Sono rimesse all'Adunanza plenaria alcune questioni sull'obbligo di apertura in seduta pubblica dei plichi contenenti le offerte tecniche.

Il servizio definito di "energia/gestione calore", deve qualificarsi come un appalto di servizio strumentale all'Ente affidante, e non già come servizio pubblico locale destinato all'utenza. In sintesi, la natura di servizio pubblico locale va riconosciuta alle attività destinate a rendere un'utilità immediatamente percepibile ai singoli o all'utenza complessivamente considerata, che ne sopporta i costi direttamente, mediante pagamento di apposita tariffa, all'interno di un rapporto trilaterale e con assunzione del rischio di impresa da parte del gestore.
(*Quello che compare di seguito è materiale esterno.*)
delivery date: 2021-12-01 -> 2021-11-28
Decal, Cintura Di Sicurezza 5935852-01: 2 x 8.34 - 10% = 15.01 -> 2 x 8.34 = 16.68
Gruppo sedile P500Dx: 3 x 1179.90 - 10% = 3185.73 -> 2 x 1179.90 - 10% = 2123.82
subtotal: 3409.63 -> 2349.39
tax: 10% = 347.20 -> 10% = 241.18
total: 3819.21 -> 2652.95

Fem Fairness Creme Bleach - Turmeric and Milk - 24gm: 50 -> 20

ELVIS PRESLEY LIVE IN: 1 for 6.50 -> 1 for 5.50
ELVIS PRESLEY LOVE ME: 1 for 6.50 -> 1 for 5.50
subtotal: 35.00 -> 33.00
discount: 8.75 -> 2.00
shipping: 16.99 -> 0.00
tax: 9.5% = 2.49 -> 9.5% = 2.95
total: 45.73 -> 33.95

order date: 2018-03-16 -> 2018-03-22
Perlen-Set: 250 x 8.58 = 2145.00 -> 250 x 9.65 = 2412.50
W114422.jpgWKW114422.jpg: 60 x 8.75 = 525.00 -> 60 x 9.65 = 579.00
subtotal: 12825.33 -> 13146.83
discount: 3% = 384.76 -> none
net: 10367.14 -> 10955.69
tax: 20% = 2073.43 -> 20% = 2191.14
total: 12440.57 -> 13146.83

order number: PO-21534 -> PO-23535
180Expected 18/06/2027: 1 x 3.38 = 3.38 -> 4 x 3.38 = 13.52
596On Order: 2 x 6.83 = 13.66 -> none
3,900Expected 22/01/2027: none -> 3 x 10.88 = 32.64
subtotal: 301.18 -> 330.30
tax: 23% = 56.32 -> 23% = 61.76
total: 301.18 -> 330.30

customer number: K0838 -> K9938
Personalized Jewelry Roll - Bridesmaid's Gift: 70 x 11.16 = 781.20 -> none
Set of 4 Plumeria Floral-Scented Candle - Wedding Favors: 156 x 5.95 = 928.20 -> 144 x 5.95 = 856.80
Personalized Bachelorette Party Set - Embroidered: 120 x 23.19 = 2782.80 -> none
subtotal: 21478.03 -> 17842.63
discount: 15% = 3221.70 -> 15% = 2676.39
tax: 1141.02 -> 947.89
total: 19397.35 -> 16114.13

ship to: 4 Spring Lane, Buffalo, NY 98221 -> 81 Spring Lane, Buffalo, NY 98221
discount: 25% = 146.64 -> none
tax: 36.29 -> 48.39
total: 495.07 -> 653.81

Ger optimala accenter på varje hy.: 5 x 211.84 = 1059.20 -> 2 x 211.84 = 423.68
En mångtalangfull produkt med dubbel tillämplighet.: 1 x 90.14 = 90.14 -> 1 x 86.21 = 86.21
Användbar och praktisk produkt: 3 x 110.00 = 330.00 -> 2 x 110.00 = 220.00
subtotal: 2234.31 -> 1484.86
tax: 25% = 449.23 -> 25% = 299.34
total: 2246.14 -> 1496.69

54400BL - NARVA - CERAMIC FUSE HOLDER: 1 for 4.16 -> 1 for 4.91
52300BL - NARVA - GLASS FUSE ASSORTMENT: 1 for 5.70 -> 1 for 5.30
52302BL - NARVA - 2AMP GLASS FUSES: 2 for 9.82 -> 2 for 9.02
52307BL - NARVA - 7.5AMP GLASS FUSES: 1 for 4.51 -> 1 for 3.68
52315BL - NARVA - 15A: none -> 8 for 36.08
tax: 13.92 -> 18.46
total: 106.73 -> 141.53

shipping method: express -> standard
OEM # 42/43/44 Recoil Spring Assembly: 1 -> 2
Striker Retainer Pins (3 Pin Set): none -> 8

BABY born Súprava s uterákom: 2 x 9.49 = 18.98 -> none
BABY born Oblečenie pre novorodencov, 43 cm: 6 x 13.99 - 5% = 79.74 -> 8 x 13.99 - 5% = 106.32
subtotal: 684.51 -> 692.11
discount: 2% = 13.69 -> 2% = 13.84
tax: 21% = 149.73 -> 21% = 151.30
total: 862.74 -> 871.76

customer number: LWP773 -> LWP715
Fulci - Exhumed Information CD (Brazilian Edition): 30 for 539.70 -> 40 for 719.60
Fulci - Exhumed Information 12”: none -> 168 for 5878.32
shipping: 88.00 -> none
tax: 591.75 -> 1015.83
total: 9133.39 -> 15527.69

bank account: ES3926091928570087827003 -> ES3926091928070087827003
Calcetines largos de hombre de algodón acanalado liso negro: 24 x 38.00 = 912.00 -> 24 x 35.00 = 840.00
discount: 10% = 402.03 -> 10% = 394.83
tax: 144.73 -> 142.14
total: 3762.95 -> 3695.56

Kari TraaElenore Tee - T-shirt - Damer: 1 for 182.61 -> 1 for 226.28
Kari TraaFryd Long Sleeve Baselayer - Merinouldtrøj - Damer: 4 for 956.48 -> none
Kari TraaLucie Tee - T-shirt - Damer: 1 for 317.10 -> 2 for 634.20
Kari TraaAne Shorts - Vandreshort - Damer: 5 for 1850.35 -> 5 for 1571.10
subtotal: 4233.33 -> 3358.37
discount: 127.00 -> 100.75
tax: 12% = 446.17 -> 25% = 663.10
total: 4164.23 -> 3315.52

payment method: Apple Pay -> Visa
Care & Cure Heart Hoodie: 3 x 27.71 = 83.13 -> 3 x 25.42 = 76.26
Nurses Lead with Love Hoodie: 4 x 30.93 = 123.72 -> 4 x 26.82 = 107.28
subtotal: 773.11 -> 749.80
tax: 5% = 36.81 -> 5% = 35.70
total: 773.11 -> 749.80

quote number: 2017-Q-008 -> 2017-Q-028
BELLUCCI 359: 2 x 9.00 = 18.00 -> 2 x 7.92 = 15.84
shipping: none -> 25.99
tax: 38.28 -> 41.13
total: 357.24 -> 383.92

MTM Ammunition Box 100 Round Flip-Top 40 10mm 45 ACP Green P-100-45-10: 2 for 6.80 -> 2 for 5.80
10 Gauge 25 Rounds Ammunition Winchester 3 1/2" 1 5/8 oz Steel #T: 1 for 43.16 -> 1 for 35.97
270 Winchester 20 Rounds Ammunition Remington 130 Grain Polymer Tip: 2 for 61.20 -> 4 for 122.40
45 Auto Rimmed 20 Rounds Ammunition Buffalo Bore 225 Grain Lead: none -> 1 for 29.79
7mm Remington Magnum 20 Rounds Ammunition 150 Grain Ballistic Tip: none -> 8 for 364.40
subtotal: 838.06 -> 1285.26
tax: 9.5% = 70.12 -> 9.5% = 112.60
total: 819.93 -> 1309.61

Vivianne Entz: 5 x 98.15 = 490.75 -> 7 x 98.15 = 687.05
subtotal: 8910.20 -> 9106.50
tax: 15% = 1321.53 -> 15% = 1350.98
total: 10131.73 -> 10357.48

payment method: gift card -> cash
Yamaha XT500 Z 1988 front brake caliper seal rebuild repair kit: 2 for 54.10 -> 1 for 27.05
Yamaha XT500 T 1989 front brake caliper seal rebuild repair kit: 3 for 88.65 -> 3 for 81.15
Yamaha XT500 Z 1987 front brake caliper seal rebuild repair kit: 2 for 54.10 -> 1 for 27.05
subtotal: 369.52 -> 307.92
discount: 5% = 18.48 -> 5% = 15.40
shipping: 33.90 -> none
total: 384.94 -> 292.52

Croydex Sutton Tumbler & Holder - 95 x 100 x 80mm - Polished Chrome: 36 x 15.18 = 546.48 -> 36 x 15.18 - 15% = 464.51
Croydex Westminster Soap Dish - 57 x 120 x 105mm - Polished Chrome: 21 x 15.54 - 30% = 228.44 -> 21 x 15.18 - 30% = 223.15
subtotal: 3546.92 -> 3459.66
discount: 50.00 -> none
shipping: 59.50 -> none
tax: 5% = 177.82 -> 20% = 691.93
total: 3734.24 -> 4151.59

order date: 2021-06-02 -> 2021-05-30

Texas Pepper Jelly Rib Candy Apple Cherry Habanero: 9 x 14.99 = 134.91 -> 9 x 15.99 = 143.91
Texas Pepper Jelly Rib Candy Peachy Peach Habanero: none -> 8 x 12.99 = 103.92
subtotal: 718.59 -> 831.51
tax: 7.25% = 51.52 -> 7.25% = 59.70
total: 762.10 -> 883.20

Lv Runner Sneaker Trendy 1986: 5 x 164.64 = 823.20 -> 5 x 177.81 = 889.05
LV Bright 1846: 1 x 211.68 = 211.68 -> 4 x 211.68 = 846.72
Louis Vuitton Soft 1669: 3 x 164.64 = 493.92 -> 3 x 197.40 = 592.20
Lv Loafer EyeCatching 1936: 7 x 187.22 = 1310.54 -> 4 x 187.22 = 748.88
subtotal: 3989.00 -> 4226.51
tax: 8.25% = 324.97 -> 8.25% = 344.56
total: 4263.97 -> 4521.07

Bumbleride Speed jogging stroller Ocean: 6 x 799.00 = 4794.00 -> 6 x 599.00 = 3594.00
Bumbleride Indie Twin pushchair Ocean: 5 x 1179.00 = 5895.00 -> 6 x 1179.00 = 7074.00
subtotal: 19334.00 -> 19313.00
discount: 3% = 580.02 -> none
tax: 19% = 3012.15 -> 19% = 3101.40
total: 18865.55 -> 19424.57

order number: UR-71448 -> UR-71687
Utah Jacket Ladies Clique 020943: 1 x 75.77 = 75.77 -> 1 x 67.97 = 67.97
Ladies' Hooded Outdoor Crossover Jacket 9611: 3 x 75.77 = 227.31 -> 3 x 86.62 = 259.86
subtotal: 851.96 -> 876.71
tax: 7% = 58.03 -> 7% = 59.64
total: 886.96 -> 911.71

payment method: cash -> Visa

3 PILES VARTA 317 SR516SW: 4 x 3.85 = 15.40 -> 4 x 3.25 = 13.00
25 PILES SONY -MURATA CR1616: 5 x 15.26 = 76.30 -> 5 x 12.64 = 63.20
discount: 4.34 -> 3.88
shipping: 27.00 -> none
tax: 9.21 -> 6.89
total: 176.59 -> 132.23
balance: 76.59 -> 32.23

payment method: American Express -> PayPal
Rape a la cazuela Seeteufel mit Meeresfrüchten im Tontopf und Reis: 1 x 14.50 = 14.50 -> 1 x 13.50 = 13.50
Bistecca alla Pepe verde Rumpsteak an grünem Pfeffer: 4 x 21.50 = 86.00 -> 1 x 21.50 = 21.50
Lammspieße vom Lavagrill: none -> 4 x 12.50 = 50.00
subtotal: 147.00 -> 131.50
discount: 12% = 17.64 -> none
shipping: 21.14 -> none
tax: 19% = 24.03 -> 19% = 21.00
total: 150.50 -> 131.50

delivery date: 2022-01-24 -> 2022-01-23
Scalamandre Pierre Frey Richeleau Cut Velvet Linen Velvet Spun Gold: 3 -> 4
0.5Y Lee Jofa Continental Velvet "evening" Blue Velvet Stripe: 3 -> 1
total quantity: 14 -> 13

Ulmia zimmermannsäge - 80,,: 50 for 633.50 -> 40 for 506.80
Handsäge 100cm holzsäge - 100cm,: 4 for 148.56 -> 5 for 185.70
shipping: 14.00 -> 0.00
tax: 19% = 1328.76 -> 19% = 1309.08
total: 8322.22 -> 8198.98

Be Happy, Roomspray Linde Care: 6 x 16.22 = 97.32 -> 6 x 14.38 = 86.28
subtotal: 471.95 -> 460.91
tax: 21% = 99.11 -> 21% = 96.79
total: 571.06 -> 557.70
Peraltro, il servizio energia non costituisce una produzione di beni o attività rivolti a fini sociali e di promozione economica, non potendo rinvenirsi nella mera gestione del calore per gli edifici pubblici alcuna finalità sociale e promozionale.

Sono rimesse all'Adunanza plenaria le seguenti questioni:
1) se l'obbligo di apertura in seduta pubblica dei plichi contenenti le offerte tecniche sia operativo solo per le gare indette dopo l'entrata in vigore dell'art. 12, D.L. 7 maggio 2012, n. 52, convertito, con modificazioni, dalla l. 6 luglio 2012, n. 94, ovvero se tale regola è applicabile anche per le gare indette prima di tale data;
2) se il citato art. 12 abbia salvaguardato, e quindi sanato, gli effetti delle procedure già concluse alla data del 9 maggio 2012 e di quelle, ancora pendenti alla detta data, nelle quali si sia già proceduto, prima della medesima data, all'apertura dei plichi contenenti le offerte tecniche non in seduta pubblica;
3) se il principio positivizzato dalla decisione dell'Adunanza Plenaria n. 13/2011 (obbligo di apertura in seduta pubblica dei plichi contenenti le offerte tecniche) si applichi solo ai plichi aperti dopo il 28 luglio 2011, data della sua pubblicazione.

Materia: appalti / disciplina

N. 01976/2013 REG.PROV.COLL.

 

REPUBBLICA ITALIANA

Il Consiglio di Stato

in sede giurisdizionale (Sezione Quinta)

 

ha pronunciato la presente

 

ORDINANZA DI RIMESSIONE ALL'ADUNANZA PLENARIA

sul ricorso numero di registro generale 4183 del 2012, proposto da:

 

Cofely Italia S.p.A., in persona del legale rappresentante in carica, rappresentata e difesa dagli avv. Marcello Mereu e Antonello Rossi, con domicilio eletto presso l’avv. Giovanni Bruno in Roma, via Savoia, 31, int. 2;

 

contro

Olicar S.p.A., in persona del legale rappresentante in carica, in proprio e quale mandataria del raggruppamento temporaneo di imprese (RTI) con il Consorzio fra Cooperative di Produzione e Lavoro Cons. Coop., rappresentata e difesa dall'avv. Giuseppe Franco Ferrari, con domicilio eletto presso il medesimo in Roma, via di Ripetta, 142;

RTI - Cons Coop;

 

nei confronti di

Provincia di Cagliari, in persona del legale rappresentante in carica, rappresentata e difesa dall'avv. Simonetta Garbati, con domicilio eletto presso l’avv. Andrea Manzi in Roma, via Confalonieri, 5;

 

per la riforma

della sentenza del T.A.R. SARDEGNA, SEZIONE I, n. 00332/2012, resa tra le parti, concernente affidamento appalto per la gestione degli impianti termici degli edifici scolastici di proprietà della provincia di Cagliari.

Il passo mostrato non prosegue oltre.